PİRHA- İnsan Hakları Derneği (İHD) 11 Temmuz’da tutuklanan Gazeteci Hüseyin Aykol ile muhalif basına yönelik baskıları gündeme getirdi. Yapılan açıklamada “Basın özgürlüğü demokratik bir ülkede olmazsa olmazdır. Ne yazık ki bu hak gazetecilere ceza olarak dönmektedir. Hüseyin Aykol ve cezaevlerindeki tüm gazeteciler serbest bırakılmalı” denildi.
İHD Ankara Şubesi, 11 Temmuz 2019’da tutuklanarak cezaevine konulan Gazeteci Hüseyin Aykol ile muhalif basın üzerindeki baskıları kınamak üzere Ankara’da basın toplantısı düzenledi.

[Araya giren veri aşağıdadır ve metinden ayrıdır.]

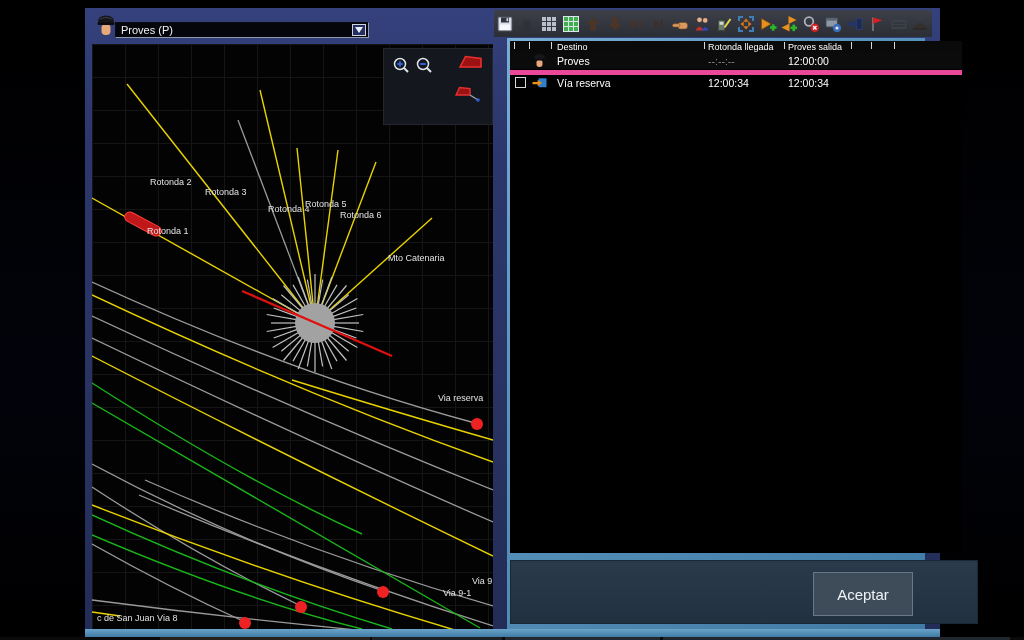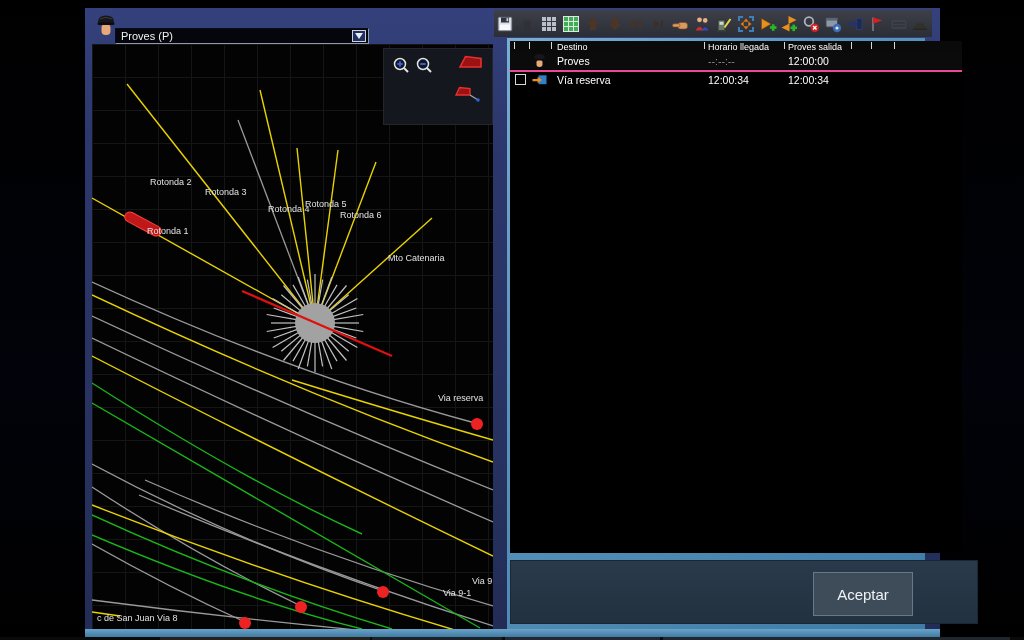"Proves (P)" .combo { top: 20px -> 14px }
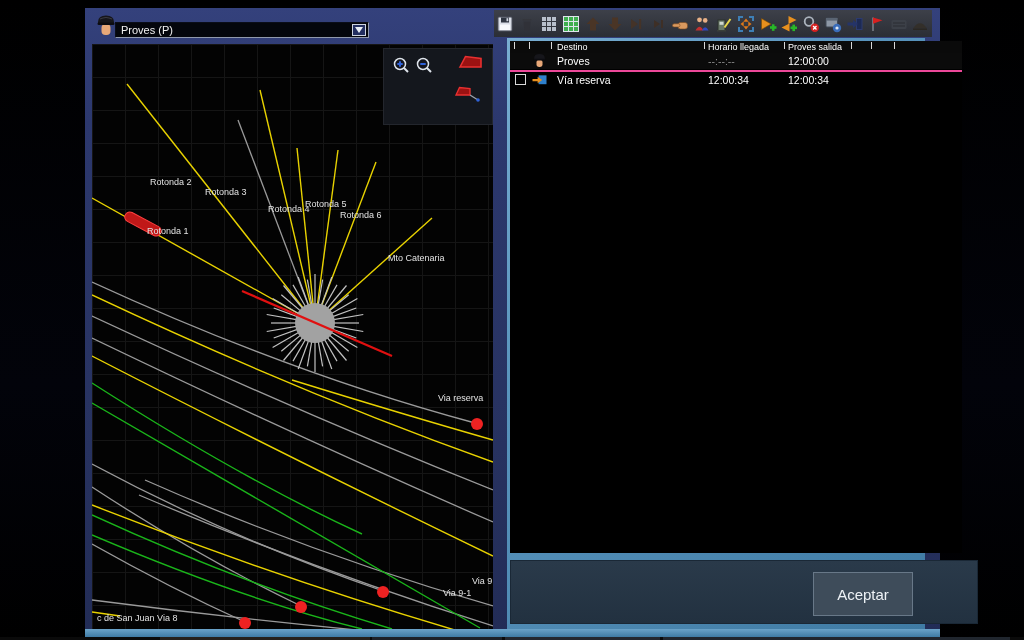"Horario llegada" span { text: Horario -> Rotonda }
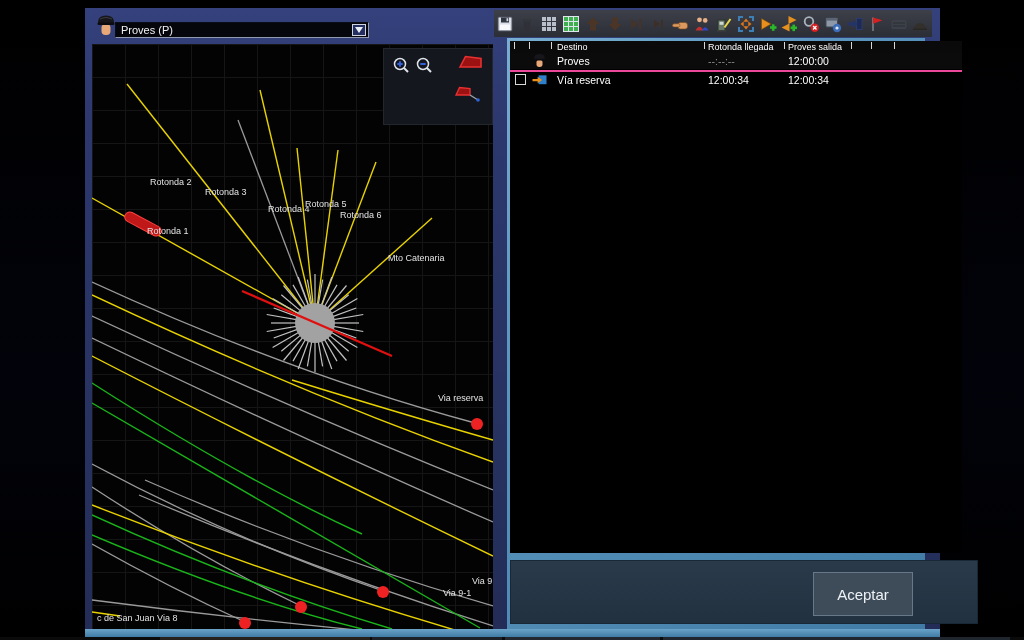"Vía reserva" div.trow { border-top: 2px solid #ec4899 -> 5px solid #ec4899 }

Mülkiyeliler Birliği Toplantı Salonu’nda yapılan açıklamaya çok sayıda basın çalışanıyla birlikte siyasetçi, Alevi kurum ve meslek örgütü temsilcisi de katıldı.
İHD adına konuşan Genel Başkan Öztürk Türkdoğan, iktidara seslenerek “Gazetecilik faaliyeti suç değildir, Hüseyin Aykol ve tüm gazeteciler serbest bırakılmalıdır” dedi.
Öztürk sözlerine şöyle devam etti:
“GAZETECİLİK FAALİYETLERİNİN CEZALANDIRILMASINDAN VAZGEÇİLMELİ”
“30 yıldan fazladır özgür basında çeşitli kademelerde ara vermeksizin çalışan Hüseyin Aykol tabiri caizse ömrünü bu mesleğe adamıştır. Gazetenin bir çok kademesinde yönetici olarak da çalışmış, bunun yanı sıra 15 yıldan fazla bir süredir de hapishanelerdeki mahpusların da sesi olmaya çabalamıştır. Türkiye’nin her yerindeki hapishanelerden gelen mektuplar ile onların sesi ve sözü olmaya devam etmiştir. Dünya Basın Özgürlüğü Endeksine göre Türkiye 2018 de ve 2019 yılında 180 ülke arasında 157. sırada yer almıştır. Muhalif haber yapan gazeteler KHK ile kapatılmış hala muhalif yayın yapan ajanslar mahkeme kararlarıyla kapatılmasına devam edilmekte, matbaalara kayyum atanmakta, basın çalışanları ve gazeteciler gözaltına alınmakta ve hapis cezaları ile cezalandırılmaktadır. İktidarın baskı politikaları ile halkın haber alma hakkı gasp edilmekte; gazetecilerin haber alma ve haber yapma hakkı engellenmekte, tek seslilik dayatılmaktadır. Basın özgürlüğü demokratik bir ülkede olmazsa olmazdır. Ne yazık ki bu hak gazetecilere ceza olarak dönmektedir Hüseyin Aykol ve cezaevlerindeki tüm gazeteciler serbest bırakılmalı, gazetecilik faaliyetlerinin cezalandırılmasından vazgeçilmeli.”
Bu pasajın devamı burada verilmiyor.